- Municipalities: 7
- Largest city: Koper

Area
- • Total: 1,044 km^{2} (403 sq mi)

Population (2020)
- • Total: 115,913
- • Density: 110/km^{2} (290/sq mi)

Statistics
- • Households: 46839
- • employed: 38404
- • Unemployed: 6056
- • College/university students: 3702
- • Regional GDP (2019):: EUR 2,646 bn (EUR 22,894 per capita)
- HDI (2022): 0.928 very high · 2nd

= Coastal–Karst Statistical Region =

The Coastal–Karst Statistical Region (obalno-kraška statistična regija, Litorale-Carso) is a statistical region in southwest Slovenia. It covers the traditional and historical regions of Slovenian Istria and most of the Karst Plateau, which traditionally belonged to the County of Gorizia and Gradisca. The region has a sub-Mediterranean climate and is Slovenia's only statistical region bordering the sea. Its natural features enable the development of tourism, transport, and special agricultural crops. More than two-thirds of gross value added are generated by services (trade, accommodation, and transport); most was generated by activities at the Port of Koper and through seaside and spa tourism. The region recorded almost a quarter of all tourist nights in the country in 2013; slightly less than half by domestic tourists. Among foreign tourists, Italians, Austrians, and Germans predominated. In 2012 the region was one of four regions with a positive annual population growth rate (8.1‰). However, the age structure of the population was less favourable: in mid-2013 the ageing index was 133.3, which means that for every 100 inhabitants under 15 there were 133 inhabitants 65 or older. The farms in this region are among the smallest in Slovenia in terms of average utilised agricultural area per farm and in terms of the number of livestock on farms.

== Cities and towns ==
The Coastal–Karst Statistical Region includes four cities and towns, the largest of which is Koper.

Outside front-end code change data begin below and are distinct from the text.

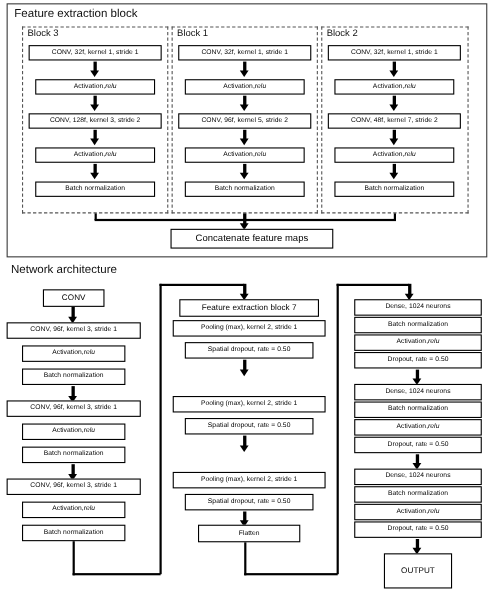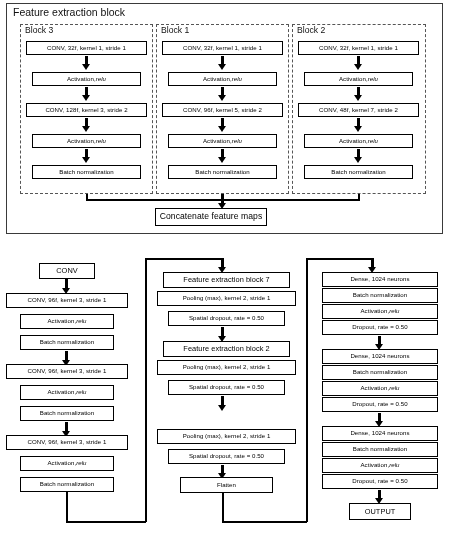"Concatenate feature maps" div.node { width: 112px -> 148px }
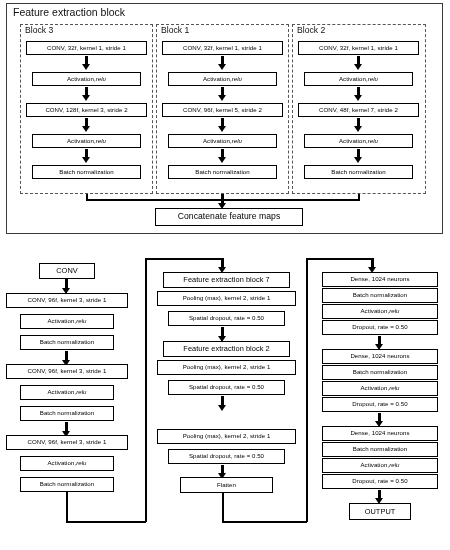"Network architecture" div.ttl { html: none -> <div>Network architecture</div> }
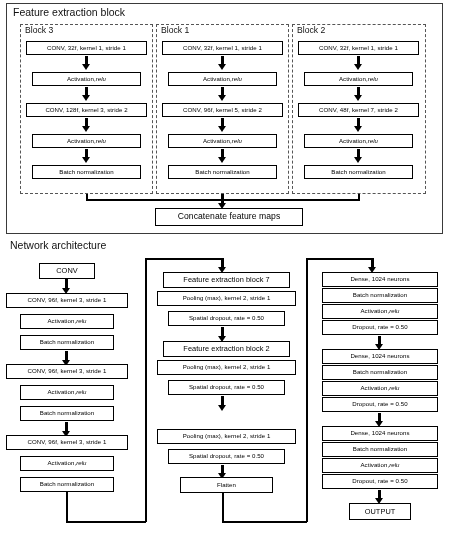"Feature extraction block 2" div.node { html: <div>Feature extraction block 2</div> -> none }
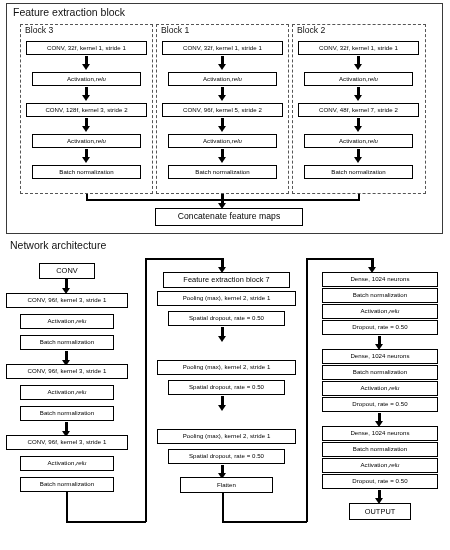"OUTPUT" div.node { height: 17px -> 32px }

| Rank | Name | Population (2021) |
|---|---|---|
| 1. | Koper | 26,054 |
| 2. | Izola | 11,819 |
| 3. | Sežana | 6,172 |
| 4. | Piran | 3,827 |

==Municipalities==
The Coastal–Karst Statistical Region comprises the following eight municipalities:

- Ankaran
- Divača
- Hrpelje-Kozina
- Izola
- Komen
- Koper
- Piran
- Sežana

== Demographics ==
It has an area of 1,044 km^{2} and an estimated 112,942 inhabitants (at 1 July 2015)—of whom almost half live in the coastal city of Koper—and the second-highest GDP per capita of the Slovenian regions. It has high percentage of foreigners, at 10% (after the Central Slovenia Statistical Region with 33%, the Drava Statistical Region with 12.6%, and the Savinja Statistical Region with 12%).

== Economy ==
This region has the highest percentage of people employed in tertiary (services) activities.
Employment structure: 77.8% services, 20.7% industry, 1.5% agriculture.

37.1% of the GDP is generated by transport, trade and catering business. 19.6% of all tourists visit this region, most of them from abroad (62.5%).

== Transportation ==
- Length of motorways: 83.6 km
- Length of other roads: 1551.6 km
- Also railways.
It has the largest and only commercial port situated in Koper along with marinas in Koper, Izola and Portorož. There is also a small international airport.